"Chorev does a thorough job of discussing the political, social, and economic factors that moved global culture from principles of equity (the importance of health to social development) to a more market-oriented and technological focus in the 1980s, with the rise of more international organizations, private foundations, and principles of cost effectiveness, with health seen as good for economic growth and productivity."—Choice (1 December 2012)
"Nitsan Chorev provides an in-depth exploration of the institution and its secretariat during two phases where there was great political pressure on the delivery of the WHO's mandate: the pursuit of health for all. Chorev’s use of archival research presents the WHO as a living, breathing organism, which has individuals with beliefs of their own and agendas that they pursue, sometimes in conflict with the interests driving states’ engagement in the institution."—Sara Davies, International Affairs (May 2013)

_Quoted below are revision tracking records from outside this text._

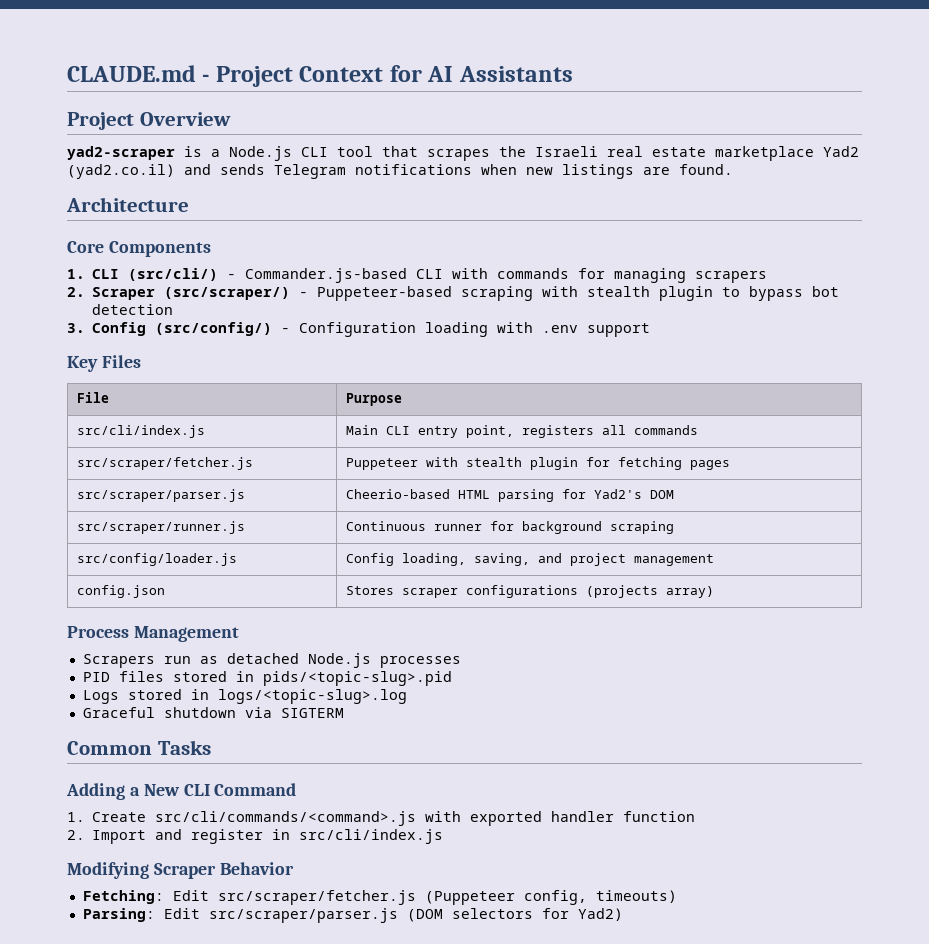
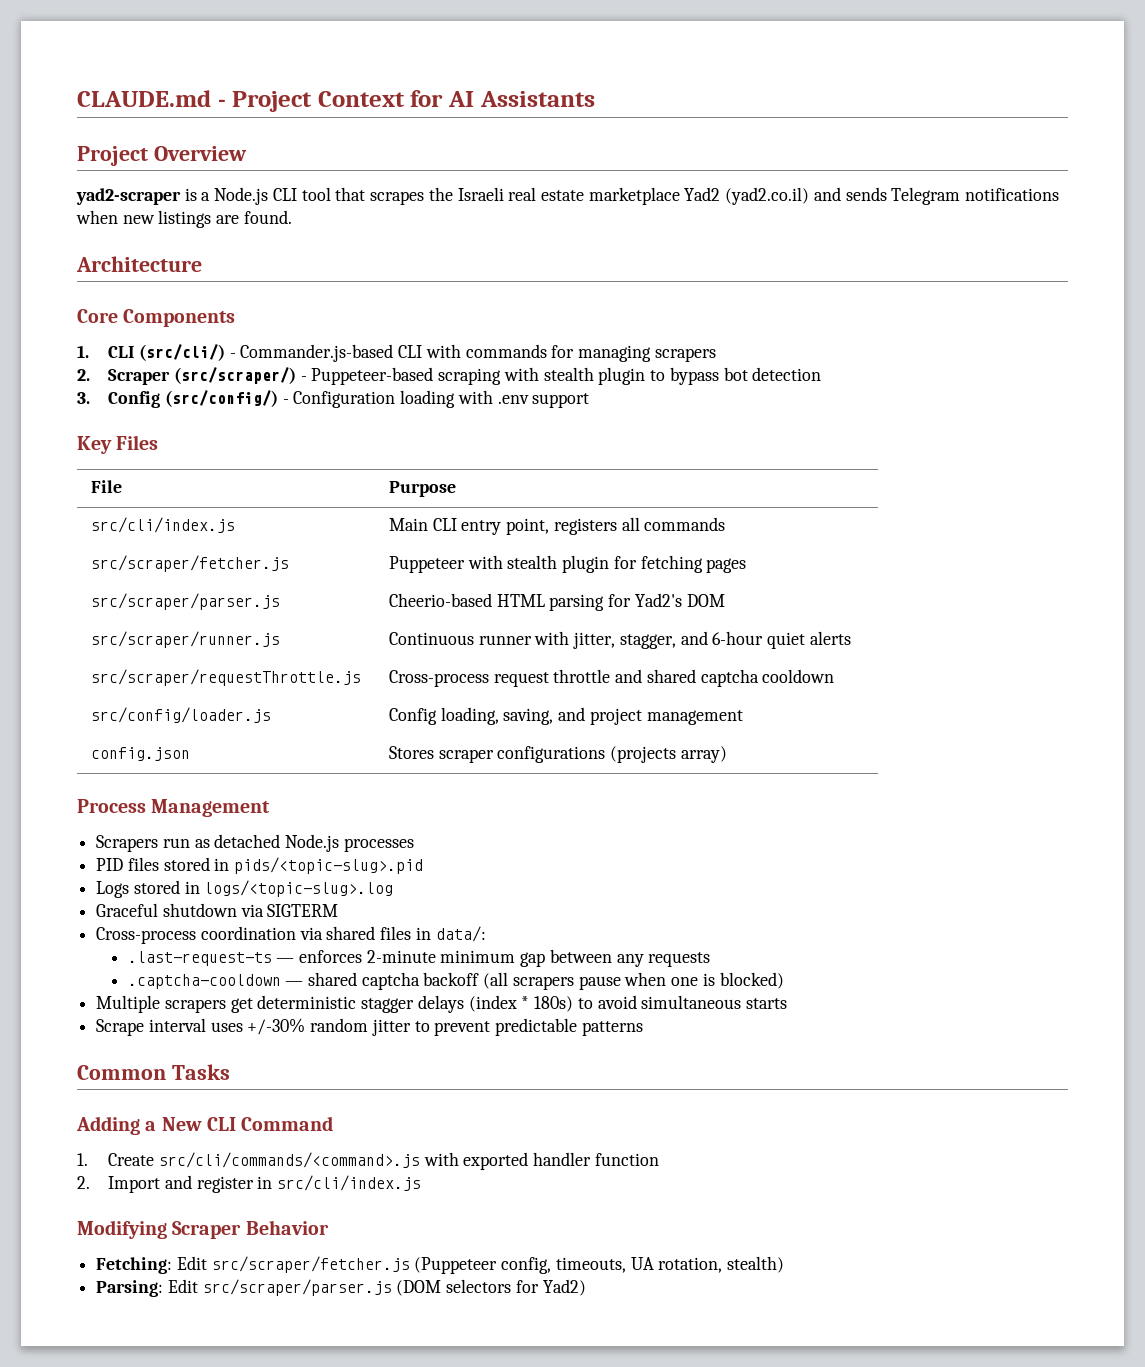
- src/scraper/runner.js | Continuous runner for background scraping
+ src/scraper/runner.js | Continuous runner with jitter, stagger, and 6-hour quiet alerts
+ src/scraper/requestThrottle.js | Cross-process request throttle and shared captcha cooldown
+ Cross-process coordination via shared files in data/:
+ .last-request-ts — enforces 2-minute minimum gap between any requests
+ .captcha-cooldown — shared captcha backoff (all scrapers pause when one is blocked)
+ Multiple scrapers get deterministic stagger delays (index * 180s) to avoid simultaneous starts
+ Scrape interval uses +/-30% random jitter to prevent predictable patterns
- Fetching: Edit src/scraper/fetcher.js (Puppeteer config, timeouts)
+ Fetching: Edit src/scraper/fetcher.js (Puppeteer config, timeouts, UA rotation, stealth)

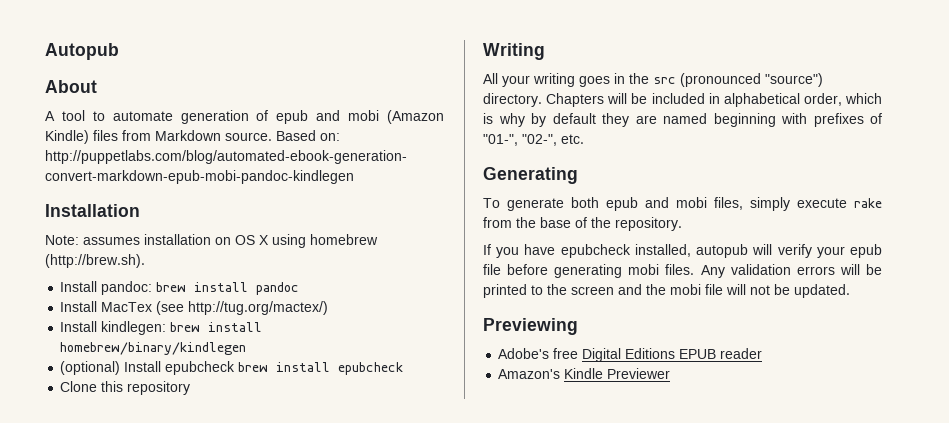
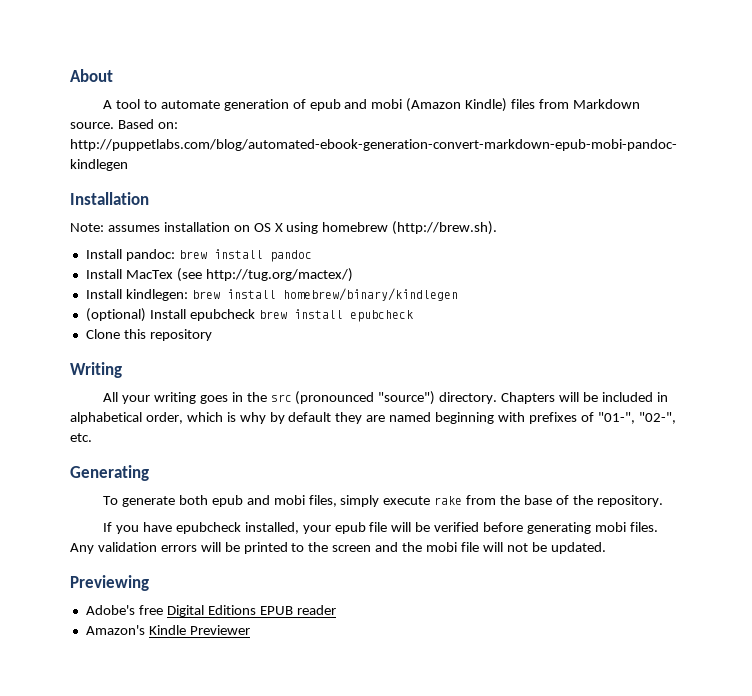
- Autopub
- If you have epubcheck installed, autopub will verify your epub file before generating mobi files.
+ If you have epubcheck installed, your epub file will be verified before generating mobi files.

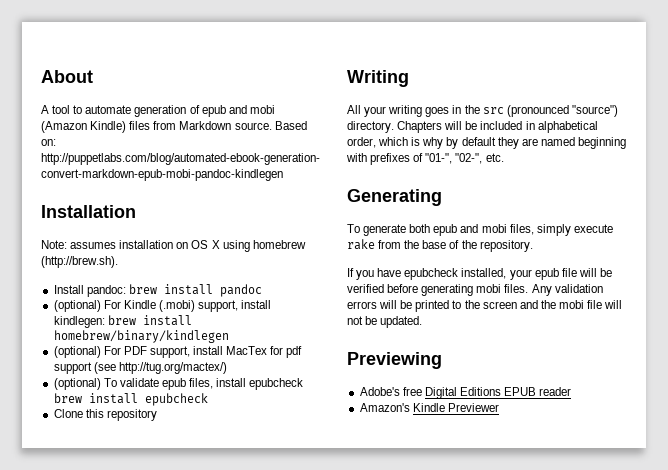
- Install MacTex (see http://tug.org/mactex/)
- Install kindlegen: brew install homebrew/binary/kindlegen
+ (optional) For Kindle (.mobi) support, install kindlegen: brew install homebrew/binary/kindlegen
- (optional) Install epubcheck brew install epubcheck
+ (optional) For PDF support, install MacTex for pdf support (see http://tug.org/mactex/)
+ (optional) To validate epub files, install epubcheck brew install epubcheck

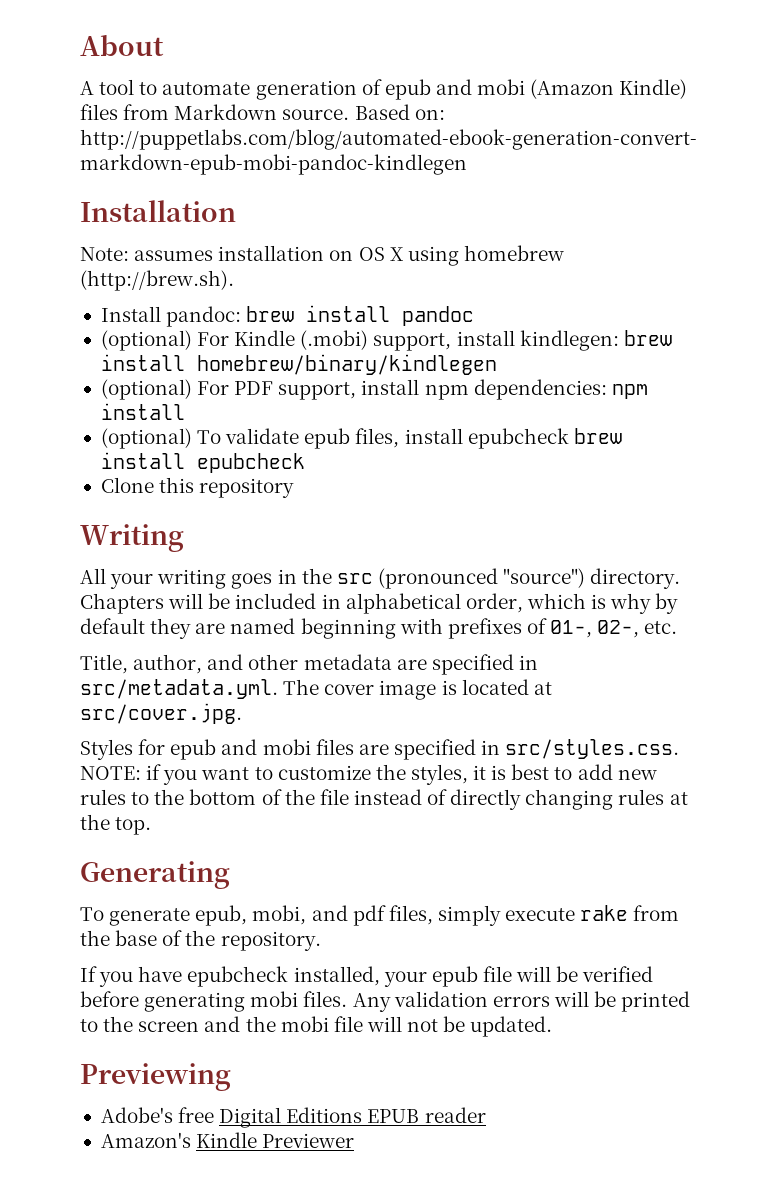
- (optional) For PDF support, install MacTex for pdf support (see http://tug.org/mactex/)
+ (optional) For PDF support, install npm dependencies: npm install
- Chapters will be included in alphabetical order, which is why by default they are named beginning with prefixes of "01-", "02-", etc.
+ Chapters will be included in alphabetical order, which is why by default they are named beginning with prefixes of 01-, 02-, etc.
+ Title, author, and other metadata are specified in src/metadata.yml. The cover image is located at src/cover.jpg.
+ Styles for epub and mobi files are specified in src/styles.css. NOTE: if you want to customize the styles, it is best to add new rules to the bottom of the file instead of directly changing rules at the top.
- To generate both epub and mobi files, simply execute rake from the base of the repository.
+ To generate epub, mobi, and pdf files, simply execute rake from the base of the repository.

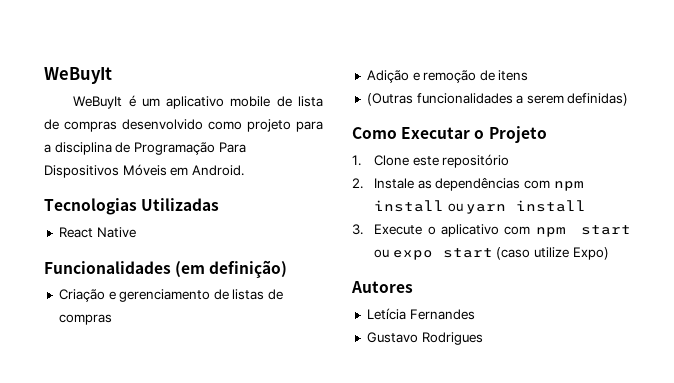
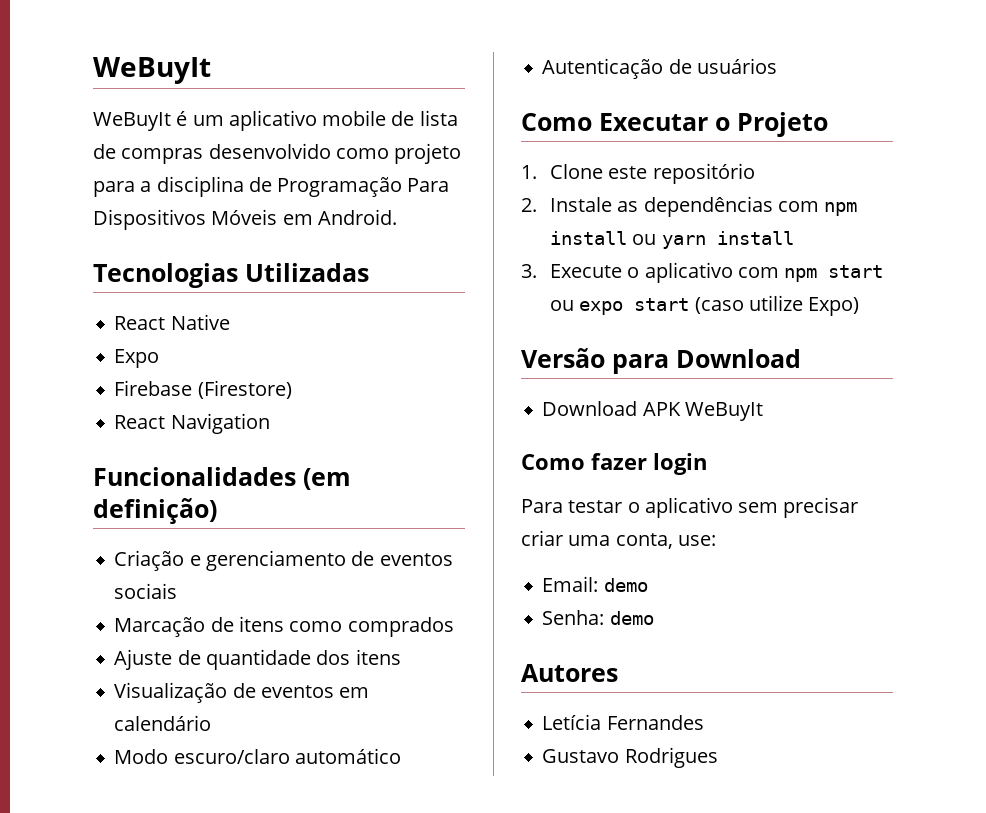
+ Expo
+ Firebase (Firestore)
+ React Navigation
- Criação e gerenciamento de listas de compras
- Adição e remoção de itens
- (Outras funcionalidades a serem definidas)
+ Criação e gerenciamento de eventos sociais
+ Marcação de itens como comprados
+ Ajuste de quantidade dos itens
+ Visualização de eventos em calendário
+ Modo escuro/claro automático
+ Autenticação de usuários
+ Versão para Download
+ Download APK WeBuyIt
+ Como fazer login
+ Para testar o aplicativo sem precisar criar uma conta, use:
+ Email: demo
+ Senha: demo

In her latest book, Nitsan Chorev weaves a fascinating and compelling narrative in describing the evolution of policy making at the World Health Organization (WHO) during the late 20th century. . . . . [T]his book will be required reading for students of international organizations, global inequality, and macrocomparative approaches to health and development. Chorev's study offers an important examination into world-level processes that are ignored, or only briefly alluded to, in other research. As such, her book will change the way scholars view international organizations and the role that they perform in constructing policy and shaping the global development agenda.—American Journal of Sociology (May 2013)
"This book fills a gap in works on the World Health Organization and its role in the global health regime. It fits well with other recent work on international organization bureaucracies by showing how the WHO's secretariat was able to deal with demands of member states in two critical periods and to protect the organization's own interests and core principles. Nitsan Chorev provides a particularly strong picture of the importance of the director general's leadership (or absence thereof). This very readable account will be valuable for political scientists, sociologists, and public health experts alike."—Margaret P. Karns, University of Dayton, coauthor of International Organizations: The Politics and Processes of Global Governance
"This is a terrific book. The World Health Organization between North and South is an important contribution to our understanding of global governance. Nitsan Chorev traces the evolution of the World Health Organization as it has navigated vastly different external environments and interacted with new players, including private firms and foundations. The WHO is portrayed as a notably deft manager of changing strategic environments, constraints, and opportunities. In the process it has been able to stay true to its avowed mission."—Susan K. Sell, The George Washington University, author of Private Power, Public Law: The Globalization of Intellectual Property Rights
About the Author
Nitsan Chorev is Associate Professor of Sociology at Brown University. She is the author of Remaking U.S. Trade Policy: From Protectionism to Globalization and The World Health Organization between North and South.